### What to do
What is needed is the full listing written out exactly, minus the pictures.

Segment Start: Information supplied

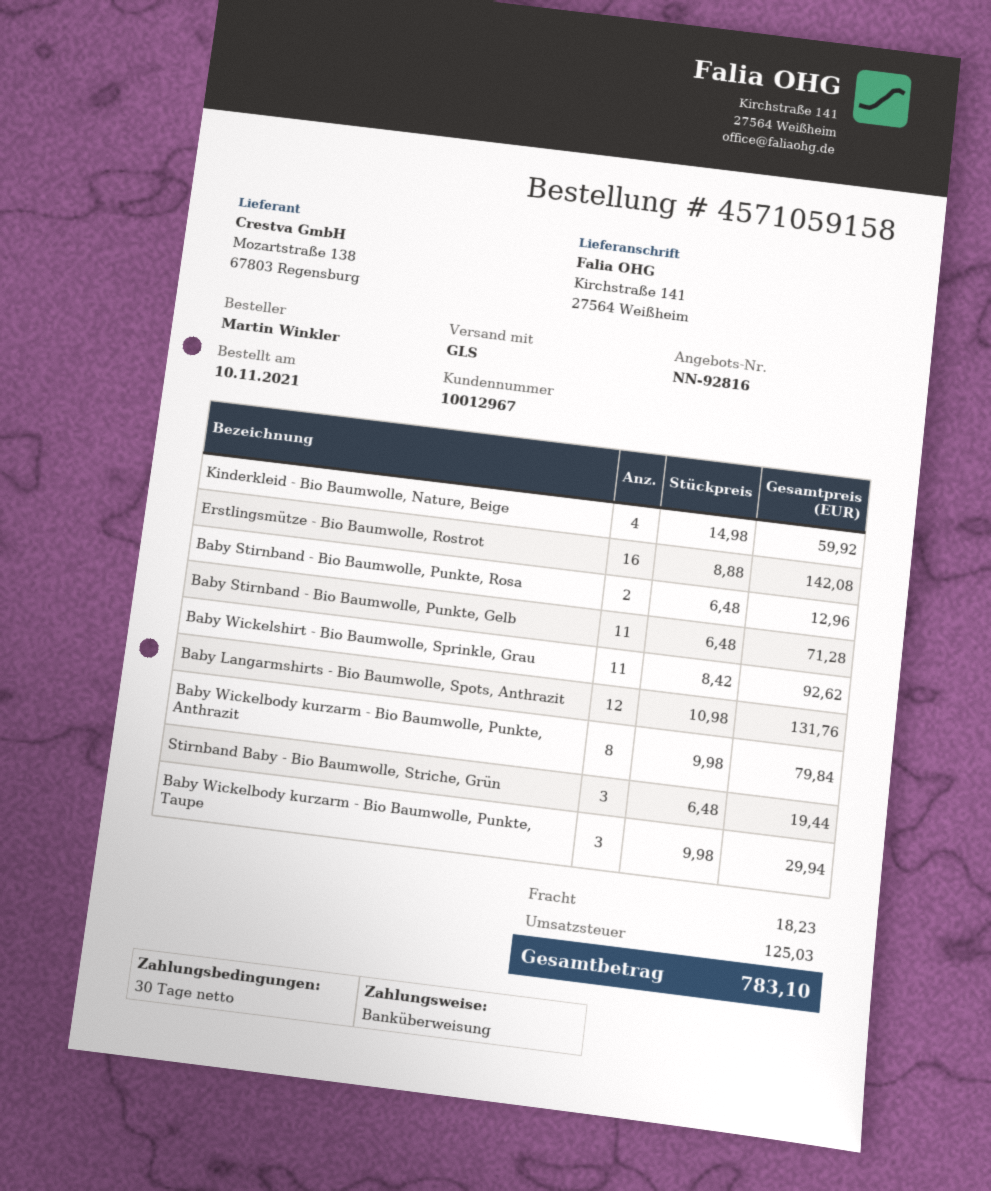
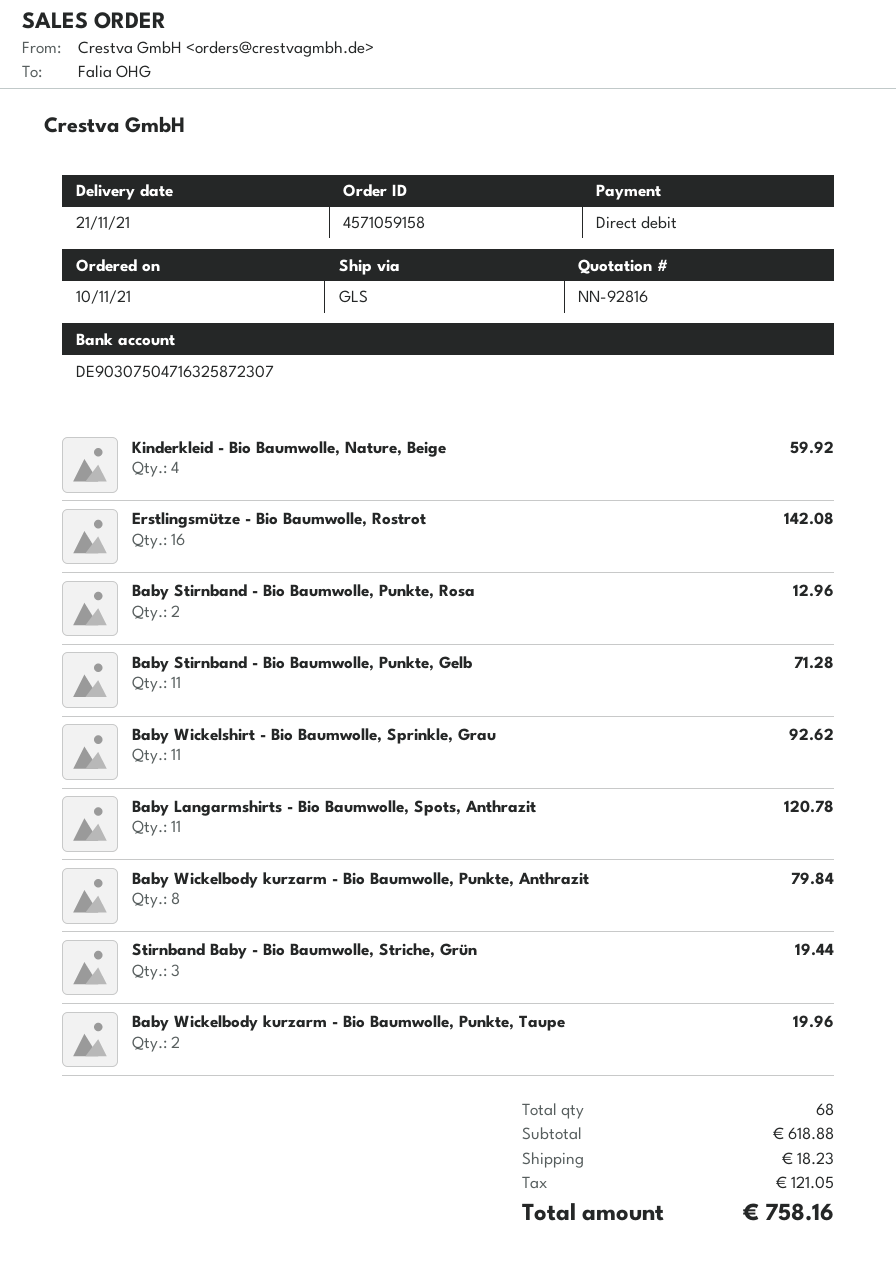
payment method: bank transfer -> direct debit
Baby Langarmshirts - Bio Baumwolle, Spots, Anthrazit: 12 for 131.76 -> 11 for 120.78
Baby Wickelbody kurzarm - Bio Baumwolle, Punkte, Taupe: 3 for 29.94 -> 2 for 19.96
tax: 125.03 -> 121.05
total: 783.10 -> 758.16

Segment End: Information supplied

### Exercise response
payment method: bank transfer -> direct debit
Baby Langarmshirts - Bio Baumwolle, Spots, Anthrazit: 12 for 131.76 -> 11 for 120.78
Baby Wickelbody kurzarm - Bio Baumwolle, Punkte, Taupe: 3 for 29.94 -> 2 for 19.96
tax: 125.03 -> 121.05
total: 783.10 -> 758.16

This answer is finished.